Coronary Artery Calcium Scan (CAC) is an imaging test used to detect the atherosclerotic plaque that forms on the artery walls of the heart. This plaque is made up of calcium, fats, cholesterol and other substances. Over time, plaque buildup hardens and narrows the arteries, resulting in limited blood flow to the heart and other parts of the body. This plaque can burst, triggering a blood clot and causing life-threatening events such as heart attack.

 

Atherosclerosis results from chronic inflammation and damages of the inner lining of artery walls. It is a slow, progressive disease that usually takes at least 2-5 years. Damages or injuries to the inner layer of an artery is often caused by diabetes, high blood pressure, high blood lipids e.g. cholesterol and triglycerides, smoking, obesity or overweight and genetic influence.  Once the inner wall of the arteries is damaged, blood cells and other substances clump at the injury site, causing the plaque buildup in the inner lining of the arteries. As a result, plaque as a sticky mixture of fatty streaks and calcium reduces the elasticity of the arteries and narrows the artery walls, leading to restricted blood flow.

 

The presence of plaque on the artery walls is strongly associated with atherosclerosis. Coronary Artery Calcium Scan by using computerized tomography (CT) has been used to detect an atherosclerotic plaque, especially in chronic cases.
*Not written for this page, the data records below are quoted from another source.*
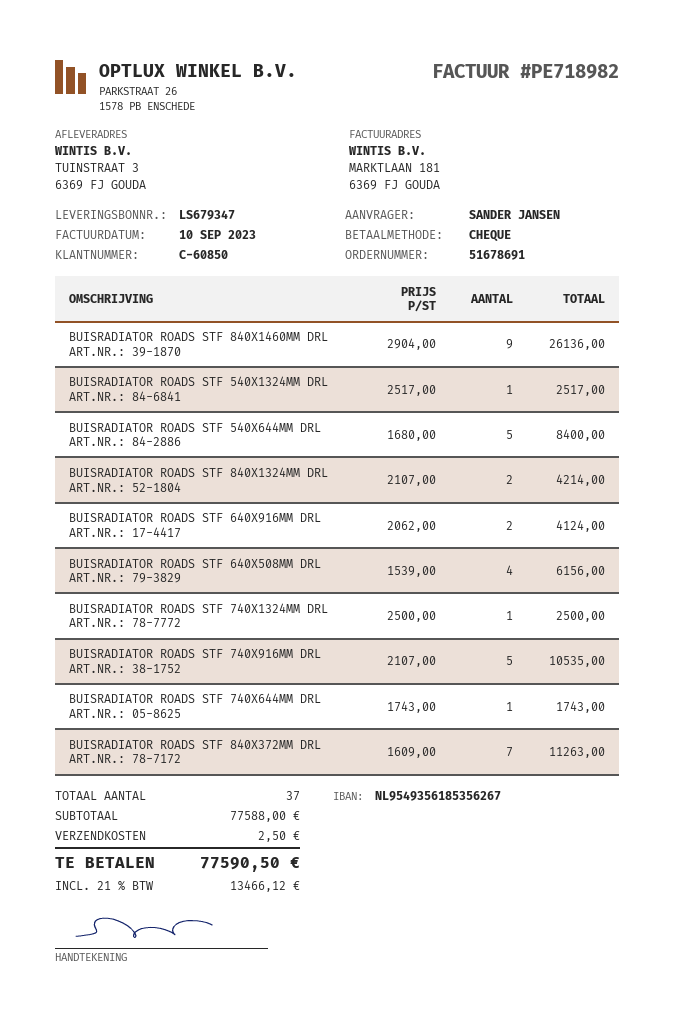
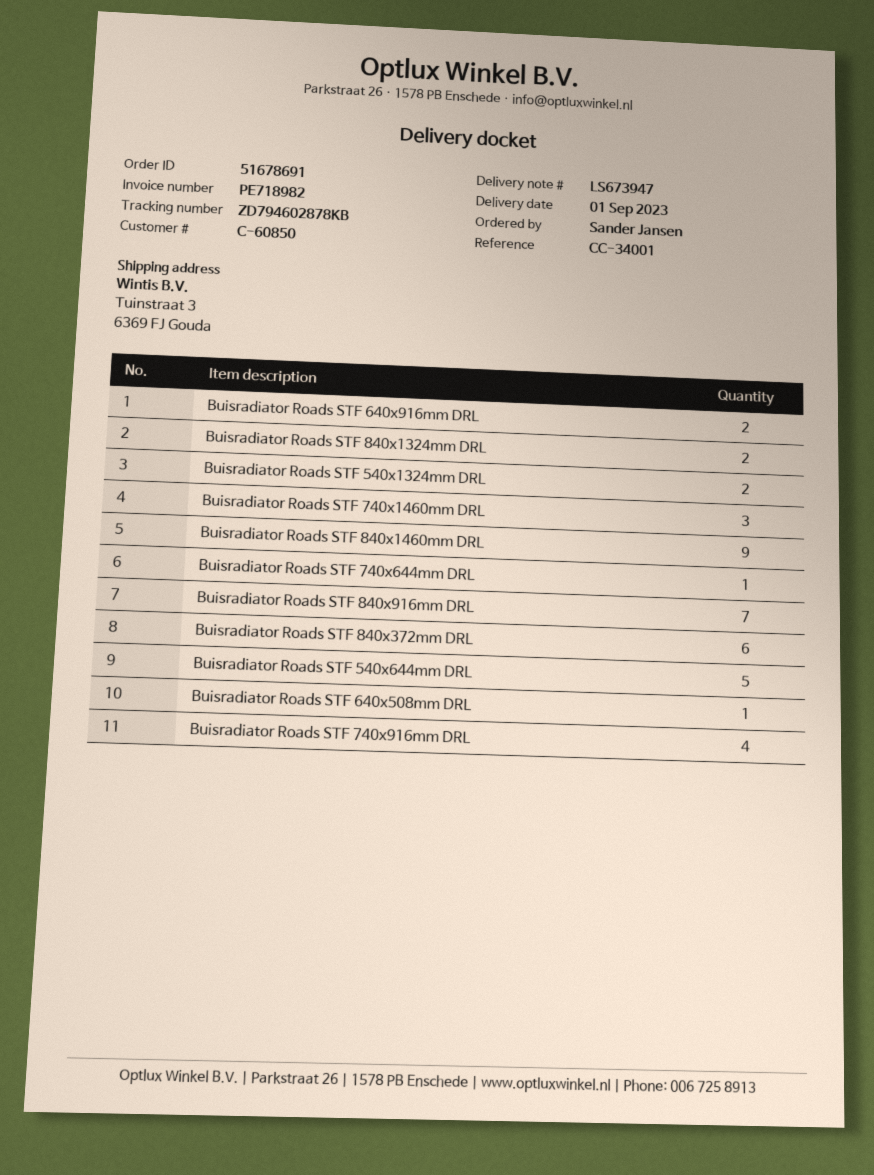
delivery note number: LS679347 -> LS673947
BUISRADIATOR ROADS STF 540X1324MM DRL: 1 -> 2
BUISRADIATOR ROADS STF 640X508MM DRL: 4 -> 1
BUISRADIATOR ROADS STF 740X1324MM DRL: 1 -> none
BUISRADIATOR ROADS STF 740X916MM DRL: 5 -> 4
BUISRADIATOR ROADS STF 840X372MM DRL: 7 -> 6
Buisradiator Roads STF 740x1460mm DRL: none -> 3
Buisradiator Roads STF 840x916mm DRL: none -> 7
Nevertheless, this imaging test might not be applicable to identify plaque in acute cases in which lesions might be afresh developed.     

 

Characterization of calcification based on lesion levels

Calcium deposits on the artery wall are formed as follows:

  1. Calcium starts accumulating as individual fine speckles or small fragmented lesions (sized 0.5 – 15.0 µm). This is defined as acute lesion that puts patients at risk of acute myocardial infarction (heart attack) and coronary artery disease with high degree of occlusion.
  2. When calcium accumulates with higher amount, it is shown as clustered line, called diffuse calcification.
  3. After calcium accumulations fuse and become a calcified patch, it turns to be sheet of calcification sized larger than 3 mm. This stage refers to chronic atherosclerosis.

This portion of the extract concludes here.